A norma altera a legislação trabalhista e permite antecipar férias e feriados, concessão de férias coletivas, teletrabalho e adiar o recolhimento do Fundo de Garantia do Tempo de Serviço (FGTS) dos meses de março, abril e maio para o segundo semestre. Também autoriza que acordos individuais entre patrões e empregados se sobreponham a leis trabalhistas e a acordos coletivos.
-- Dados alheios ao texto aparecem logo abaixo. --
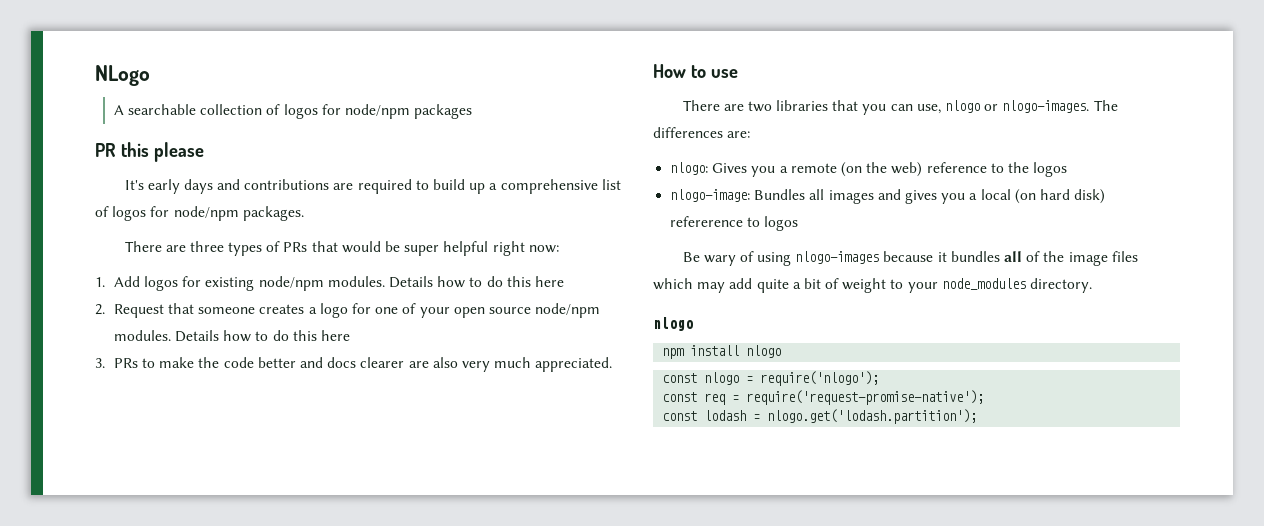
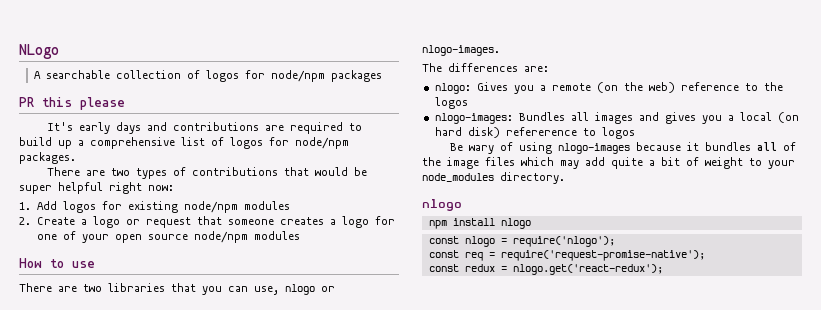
[189,241,224,252] three -> [111,168,131,176] two
[283,242,308,252] PRs -> [192,167,279,176] contributions
[327,276,564,288] [95,304,164,318] modules. Details how to do this here // 2. Request -> [243,201,290,210] [19,216,191,228] modules // 2. Create a logo or request
[113,330,351,342] [95,357,613,372] modules. Details how to do this here // 3. PRs to make the code better and docs clearer are also very much appreciated. -> [253,231,300,240] modules
(1090, 106) none -> (500, 50) //
[670,189,751,202] nlogo-image: -> [434,113,513,124] nlogo-images:
[704,409,978,424] lodash = nlogo.get('lodash.partition'); -> [464,264,663,275] redux = nlogo.get('react-redux');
O parlamentar explica que a norma anula o papel dos sindicatos e prioriza os acordos individuais, o que coloca em risco direitos dos trabalhadores.

O texto permite ainda a prorrogação de jornada em estabelecimentos de saúde mediante acordo individual escrito, mesmo para profissionais que exercem atividades insalubres e jornada de 12 horas de trabalho por 36h de descanso. “O texto aumenta a sobrecarga dos profissionais de saúde, já tão sacrificados com a pandemia do coronavírus”, avalia Paulo Ramos.

Destaque do PDT propôs a supressão de dispositivo da MP estabelecendo que a compensação do saldo de horas pode ser determinada pelo empregador independente de convenção coletiva ou acordo individual ou coletivo. “Esse dispositivo concede carta em branco para o empregador definir jornada superior ao previsto na CLT e sem participação sindical ou consulta ao interessado, inclusive para jornadas de trabalho extorsivas”, protestou Paulo Ramos.

Porém, apenas um destaque foi aprovado. O trecho incluído prevê que, na pandemia, quando houver paralisação total ou parcial das atividades da empresa por determinação do poder público, ficará suspenso o cumprimento de acordos trabalhistas em andamento.